Climbing instruction

Climbing has a lot of things going for it: its great fun, promotes confidence, a sense of achievement and gives a whole-body workout often with fantastic scenery in the background (see the photos of Jim and Molly below). The photo to the right shows Rich on Ash Tree Wall at Burbage North: his first taste of outdoor climbing after a winter spent ‘learning the ropes’ indoors in the Foundry. Climbing instructors sometimes get bad press for not being climbers themselves and for not passing on actual climbing skills as well as maintaining safety: as many clients of mine will testify, I pay a lot of attention to climbing technique when I teach so your rate of improvement is only limited by your own motivation (even if that means I can make it a bit ‘hard work’ at times… but they tell me its beneficial in the long term).

Molly on Obscenity, Burbage NorthRichOnAshTreeWall.jpg

Burbage North has a great variety of gritstone climbs for beginners as well as the more experienced. Molly climbs a route called Obscenity at Burbage North (left), at a grade of ‘Very Severe’ and despite initial belief to the contrary, Jim climbs a route called Amazon Crack on the same day. For both this was their first day on the crags and a lot of those techniques used indoors had to be put to good use…
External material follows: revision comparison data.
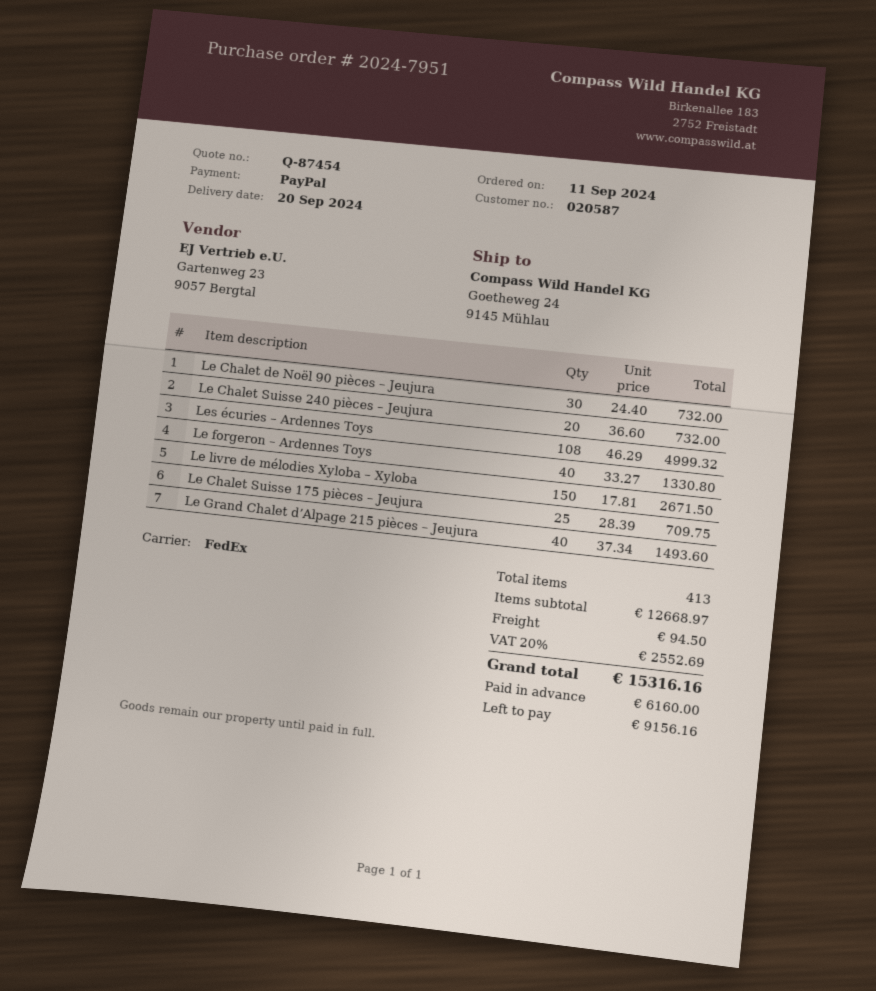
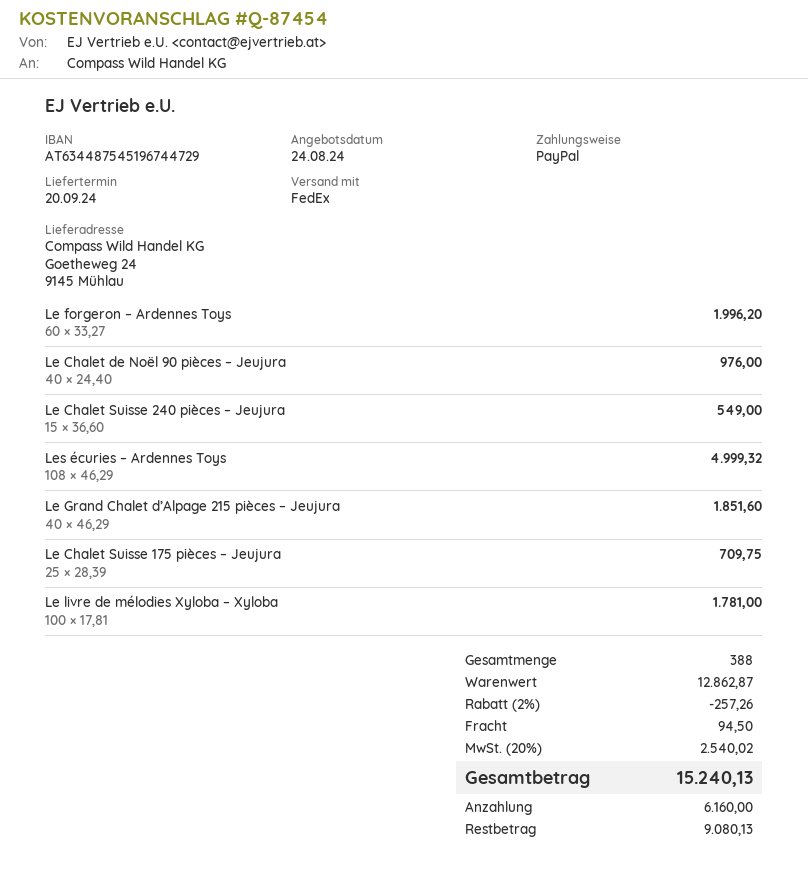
Le Chalet de Noël 90 pièces – Jeujura: 30 x 24.40 = 732.00 -> 40 x 24.40 = 976.00
Le Chalet Suisse 240 pièces – Jeujura: 20 x 36.60 = 732.00 -> 15 x 36.60 = 549.00
Le forgeron – Ardennes Toys: 40 x 33.27 = 1330.80 -> 60 x 33.27 = 1996.20
Le livre de mélodies Xyloba – Xyloba: 150 x 17.81 = 2671.50 -> 100 x 17.81 = 1781.00
Le Grand Chalet d’Alpage 215 pièces – Jeujura: 40 x 37.34 = 1493.60 -> 40 x 46.29 = 1851.60
total quantity: 413 -> 388
subtotal: 12668.97 -> 12862.87
discount: none -> 2% = 257.26
tax: 20% = 2552.69 -> 20% = 2540.02
total: 15316.16 -> 15240.13
balance: 9156.16 -> 9080.13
If you’re climbing there for the first time, you might like some directions to Burbage North.

I’ve been teaching climbing since 1999 having started out climbing myself at about the age of 12, and have been fully SPA qualified since 2001. I retired from instruction in April 2009 after 10 years and a great many clients, some of whom are now climbing to an excellent standard. I used to run the following at the Foundry. The guys who run it now are great coaches and I fully endorse it:

If you’re an adult and are interested in giving climbing a try, then pop down to the Foundry on a Wednesday night at about 7:15pm. They run an Adult Course and drop-in climbing sessions from 7:30-9:30pm that evening. The web address you want for a full summary of all the courses at the Foundry is:

The instruction side is run by Foundry Mountain Activities (FMA), which is a separate company to the Foundry Climbing Centre itself, and the ‘great adventures’ website also contains details of the outdoor courses that they offer too.


Having been nicknamed ‘knot-boy’ by one of the young people on a residential team-building course during the summer of 2002, and to give a resource for those clients of mine who need some hints with tying in, here’s a brief guide to the most commonly used knot in climbing: The ‘figure of eight’. Obviously there’s many more than this one… but it’ll get you started.

Figure of Eight


In my experience about ¾ of the clients I teach have some trouble with this the first time they learn it, so I hope this page is useful. The only way to get this is to practise, so if you’re in an office reading this and you’re one of the ¾ get a piece of string and tie a figure of eight to your coffee mug as if it were your climbing harness. Seriously, you’ll get it pretty quickly like this…

The diagram shows three simple stages: (a) make a bend in the rope, (b) pass the end underneath then over the first strand to make a loop and (c) pass the end under then out through the loop you just created.

To tie this in to a climbing harness, you need about a metre between the knot and the end of the rope. Pass the end through the loop in your harness and ‘re-thread’ the knot following the rope back the way it came. You should end up with an ‘8’ shape as in (c) but with two strands for every one in the diagram.